Saturday, July 28, 2018

Amazon pays $1.5M to Finance public bus service Across its Seattle HQ

The Amazon Spheres in downtown Seattle, with construction cranes in the Space.

(GeekWire Photo / Kurt Schlosser) Amazon is paying $1.5 million to finance increased public bus service around its Seattle headquarters in South Lake Union. The investment will include 22 weekday excursions for a couple of years across a few of King County Metro’s busy routes that serve surrounding areas such as West Seattle, Shoreline, Ballard, and Capitol Hill.  It will offer an extra 1,700 weekday boardings. “Adding 12,000 hours of further bus service throughout the country and city’s busiest routes will reap all King County and Seattle inhabitants,” John Schoettler, vice president of international real estate and facilities at Amazon, said in an announcement. “Over half our employees get to operate in ways other than a single occupant vehicle — including more than 20 percent that require the bus.
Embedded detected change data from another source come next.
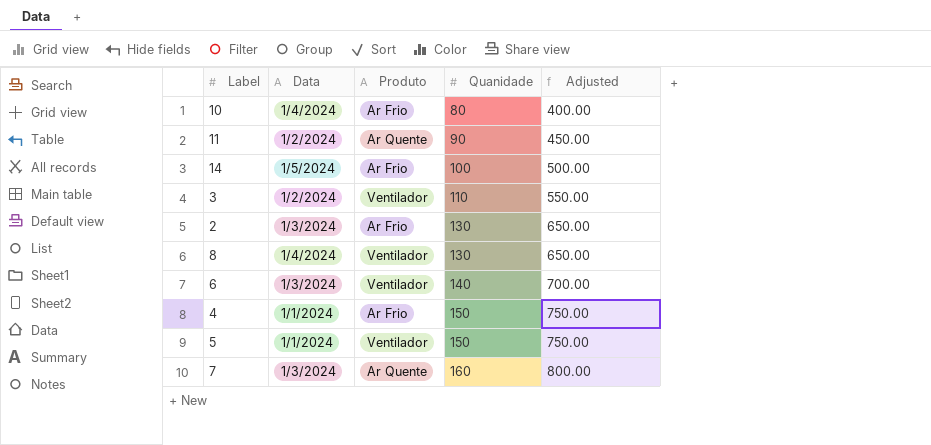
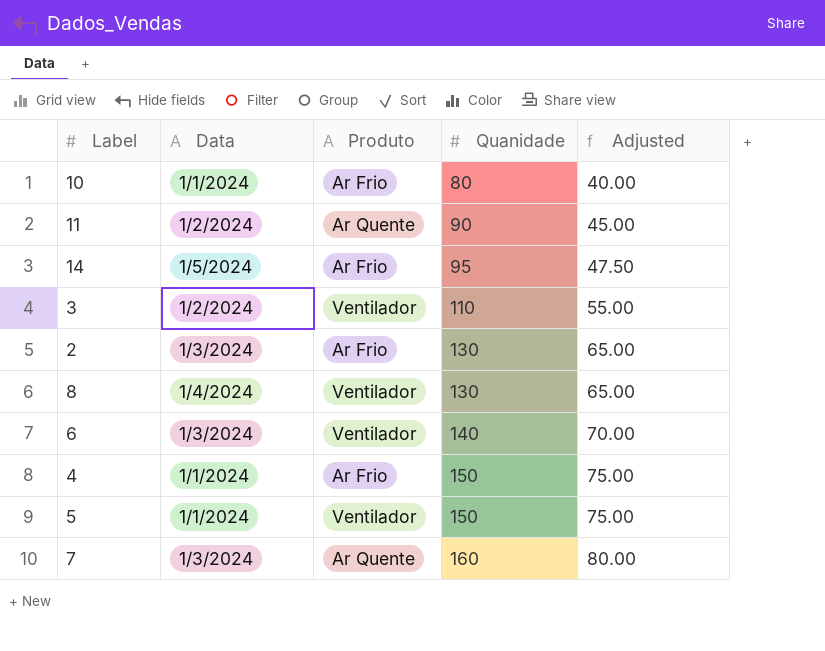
column Adjusted | formula: [Quanidade] * 5 -> [Quanidade] * 0.5
10 | Data: 1/4/2024 -> 1/1/2024
14 | Quanidade: 100 -> 95

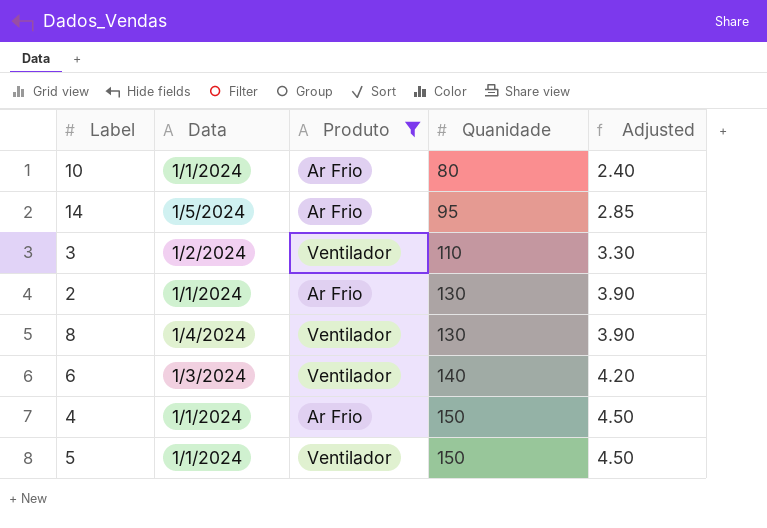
filter: none -> Produto != Ar Quente
column Adjusted | formula: [Quanidade] * 0.5 -> [Quanidade] * 0.03
2 | Data: 1/3/2024 -> 1/1/2024

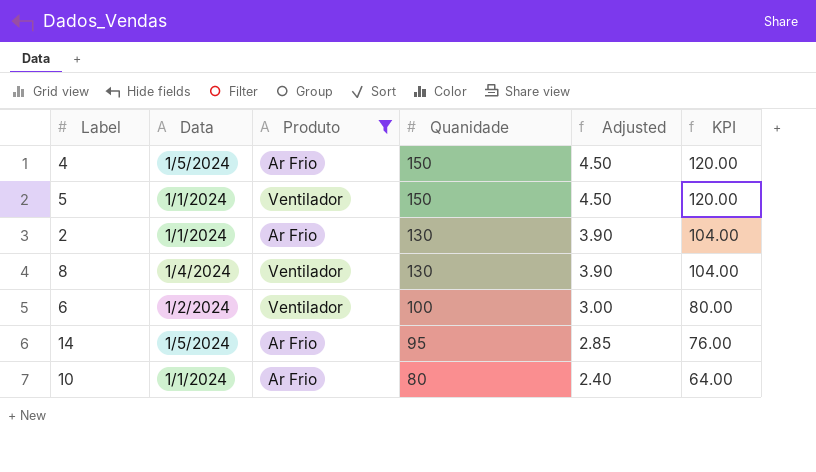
row order: Quanidade ascending -> Quanidade descending
column KPI | formula: none -> [Quanidade] * 0.8
row 3: 1/2/2024 | Ventilador | 110 | 3.30 -> none
4 | Data: 1/1/2024 -> 1/5/2024
6 | Data: 1/3/2024 -> 1/2/2024
6 | Quanidade: 140 -> 100
6 | Adjusted: 4.20 -> 3.00

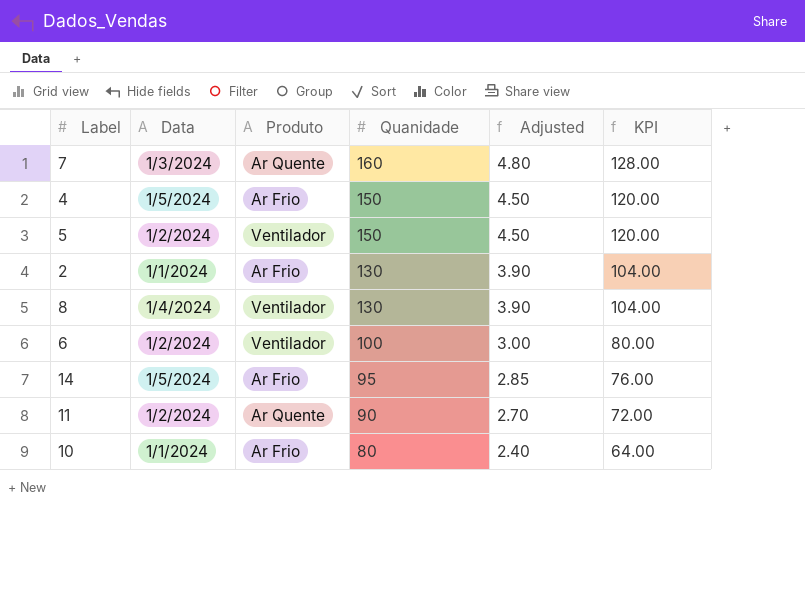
filter: Produto != Ar Quente -> none
5 | Data: 1/1/2024 -> 1/2/2024

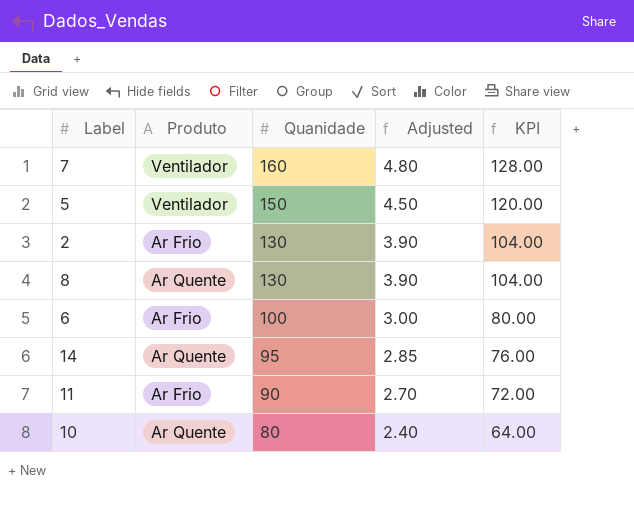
column Data | position: 2 -> none
row 4: 1/5/2024 | Ar Frio | 150 | 4.50 | 120.00 -> none
7 | Produto: Ar Quente -> Ventilador
8 | Produto: Ventilador -> Ar Quente
6 | Produto: Ventilador -> Ar Frio
14 | Produto: Ar Frio -> Ar Quente
11 | Produto: Ar Quente -> Ar Frio
10 | Produto: Ar Frio -> Ar Quente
We are excited to see the greater capacity, and will keep working together with Metro and the City of Seattle to find innovative solutions that offer long-term transit alternatives for the area.” Amazon has expanded its footprint in Seattle’s South Lake Union neighborhood over the past several years and today employs 45,000 people in the city across 35 buildings. The business said last year that it occupied over 8 million square feet of office space in Seattle and may eventually expand to as much as 13.5 million square feet across 44 buildings. Amazon has paid King County Metro more than $60 million since 2014 to provide employees with ORCA bus passes. Amazon and its own CEO Jeff Bezos have become the face of a technology industry that has rapidly remade the appearance and texture of Seattle. The company has historically been criticized because of its limited engagement in neighborhood problems and philanthropy but in the last few years it’s declared housing for homeless households, contributed substantial sums to the UW’s computer science program, and affirmed an mass transit agency. Amazon’s expansion was at the middle of the debate over Seattle’s recently defeated head tax, which could have financed affordable housing and homeless services from taxing huge businesses like Amazon, which is still determining where to place its next headquarters. Amazon posted $51 billion in annual earnings for the latest fiscal quarter.